AVIVA-Tipp: Zsuzsa Rakovszkys Roman ist eine fiktive Autobiographie, die vom blinden Schicksal, der unterdrückten Leidenschaft und dem Leid einer jungen Frau im 17. Jahrhundert berichtet. Aus dem Blickwinkel einer weiblichen Romanfigur werden die historischen Ereignisse im Ungarn jener Zeit mit dem Gefühl verwoben, des eigenen Lebens, Wollens und Fühlens beraubt worden zu sein. Dabei greifen in der Geschichte Liebe und Hass, sowie der leidenschaftliche Kampf von Eifersucht und gegenseitiger Abhängigkeit tief ineinander. Zsuzsa Rakovszkys Roman ist ein fesselndes und verblüffendes Werk – dicht, kraftvoll und leidenschaftlich.
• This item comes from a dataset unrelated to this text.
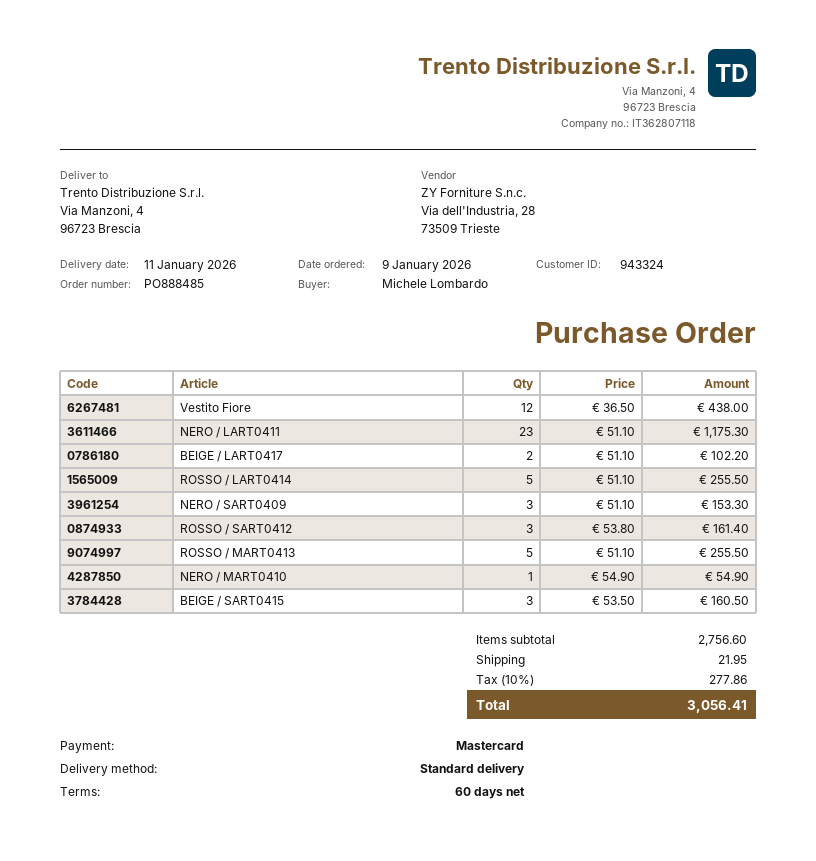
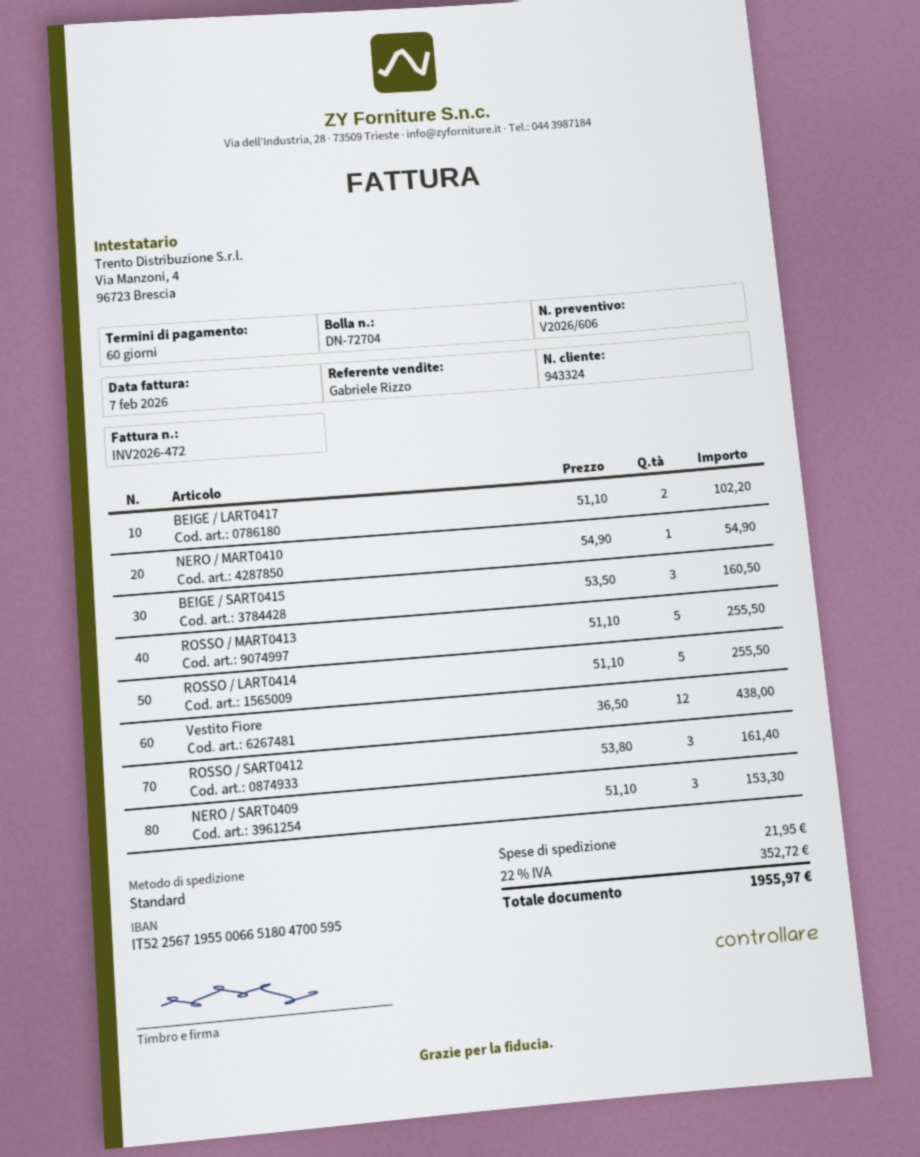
NERO / LART0411: 23 x 51.10 = 1175.30 -> none
tax: 10% = 277.86 -> 22% = 352.72
total: 3056.41 -> 1955.97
Zur Autorin: Zsuzsa Rakovszky wurde 1950 in Sopron geboren. In Budapest studierte sie englische und ungarische Literatur, arbeitete als Bibliothekarin und später als Redakteurin bei einem Verlag. Zwischen 1981 und 1998 erschienen fünf Gedichtbände. Mit ihrem Gedichtband "Stimmen" avancierte sie 1991 zu einer der bedeutendsten ungarischen Lyrikerinnen. Weiterhin übersetzt sie englische und amerikanische Lyrik, Romane und Essays. Der Roman "Im Schatten der Schlange" ist das erste Prosawerk der Autorin und in Ungarn die literarische Sensation des Jahres. Für dieses Werk erhielt sie 2003 den Ungarischen Literaturpreis.
Zsuzsa Rakovszky
Im Schatten der Schlange
Originaltitel: A Kigyo Arnyeka
Aus dem Ungarischen von Ernö Zeltner
btb, Dezember 2005
ISBN-10: 3-442-73196-8
ISBN-13: 978-3-442-73196-1
576 Seiten, Taschenbuch
12,00 Euro90008115&artiId=3555927&nav=5081"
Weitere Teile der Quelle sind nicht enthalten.